▶ **THE DATA**
══════

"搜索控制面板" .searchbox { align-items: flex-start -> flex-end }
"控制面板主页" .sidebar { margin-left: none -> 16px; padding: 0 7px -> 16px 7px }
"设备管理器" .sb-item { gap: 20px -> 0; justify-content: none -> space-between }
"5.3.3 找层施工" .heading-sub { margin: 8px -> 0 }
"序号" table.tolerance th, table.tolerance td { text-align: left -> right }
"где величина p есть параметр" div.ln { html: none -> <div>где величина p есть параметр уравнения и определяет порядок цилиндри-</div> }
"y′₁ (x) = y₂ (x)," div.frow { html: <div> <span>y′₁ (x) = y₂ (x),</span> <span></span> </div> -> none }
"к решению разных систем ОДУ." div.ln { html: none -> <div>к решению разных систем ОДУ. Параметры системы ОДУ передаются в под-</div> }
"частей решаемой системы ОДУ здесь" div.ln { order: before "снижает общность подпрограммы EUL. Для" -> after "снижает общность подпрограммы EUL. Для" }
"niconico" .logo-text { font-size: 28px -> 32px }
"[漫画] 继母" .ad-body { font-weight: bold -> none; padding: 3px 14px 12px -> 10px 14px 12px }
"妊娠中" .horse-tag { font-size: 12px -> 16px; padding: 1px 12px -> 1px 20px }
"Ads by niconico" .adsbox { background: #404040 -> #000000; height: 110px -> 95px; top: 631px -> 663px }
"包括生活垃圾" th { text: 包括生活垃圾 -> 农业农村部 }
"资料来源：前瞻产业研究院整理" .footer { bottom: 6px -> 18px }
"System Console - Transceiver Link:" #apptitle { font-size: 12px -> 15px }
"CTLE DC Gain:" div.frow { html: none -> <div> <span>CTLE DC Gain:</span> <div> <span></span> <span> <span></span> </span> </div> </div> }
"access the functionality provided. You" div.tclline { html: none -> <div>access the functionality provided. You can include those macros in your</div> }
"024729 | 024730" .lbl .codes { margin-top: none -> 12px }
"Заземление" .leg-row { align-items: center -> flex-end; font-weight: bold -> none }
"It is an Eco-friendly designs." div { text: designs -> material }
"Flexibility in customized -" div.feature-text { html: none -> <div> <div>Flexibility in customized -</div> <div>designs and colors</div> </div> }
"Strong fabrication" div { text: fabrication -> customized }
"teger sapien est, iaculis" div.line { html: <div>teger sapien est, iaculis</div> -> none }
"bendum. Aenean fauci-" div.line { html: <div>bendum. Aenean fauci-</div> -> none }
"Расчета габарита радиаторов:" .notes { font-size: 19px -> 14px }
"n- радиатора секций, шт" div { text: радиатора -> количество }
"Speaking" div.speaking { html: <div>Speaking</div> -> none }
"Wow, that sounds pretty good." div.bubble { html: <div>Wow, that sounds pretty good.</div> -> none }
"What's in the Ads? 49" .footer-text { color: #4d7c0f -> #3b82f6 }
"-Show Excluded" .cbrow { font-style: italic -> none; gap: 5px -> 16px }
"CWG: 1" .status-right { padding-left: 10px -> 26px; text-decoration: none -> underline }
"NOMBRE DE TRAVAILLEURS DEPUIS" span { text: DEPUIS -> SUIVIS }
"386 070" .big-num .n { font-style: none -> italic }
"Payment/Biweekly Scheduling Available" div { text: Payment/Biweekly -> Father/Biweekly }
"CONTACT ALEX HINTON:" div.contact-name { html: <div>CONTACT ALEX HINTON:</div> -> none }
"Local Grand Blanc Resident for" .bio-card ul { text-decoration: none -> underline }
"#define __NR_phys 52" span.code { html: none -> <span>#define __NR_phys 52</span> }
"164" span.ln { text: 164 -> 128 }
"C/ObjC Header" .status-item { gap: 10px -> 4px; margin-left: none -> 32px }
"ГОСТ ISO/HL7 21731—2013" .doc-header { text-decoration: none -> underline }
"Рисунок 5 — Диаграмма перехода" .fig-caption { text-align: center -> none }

══════

▶ **PROBLEM TO SOLVE**
Nothing but the lines from the one containing "text: Payment/Biweekly ->" to the end of the entries belongs in the answer, and each must match exactly.

▶ **SOLUTION TO THE EXERCISE**
"Payment/Biweekly Scheduling Available" div { text: Payment/Biweekly -> Father/Biweekly }
"CONTACT ALEX HINTON:" div.contact-name { html: <div>CONTACT ALEX HINTON:</div> -> none }
"Local Grand Blanc Resident for" .bio-card ul { text-decoration: none -> underline }
"#define __NR_phys 52" span.code { html: none -> <span>#define __NR_phys 52</span> }
"164" span.ln { text: 164 -> 128 }
"C/ObjC Header" .status-item { gap: 10px -> 4px; margin-left: none -> 32px }
"ГОСТ ISO/HL7 21731—2013" .doc-header { text-decoration: none -> underline }
"Рисунок 5 — Диаграмма перехода" .fig-caption { text-align: center -> none }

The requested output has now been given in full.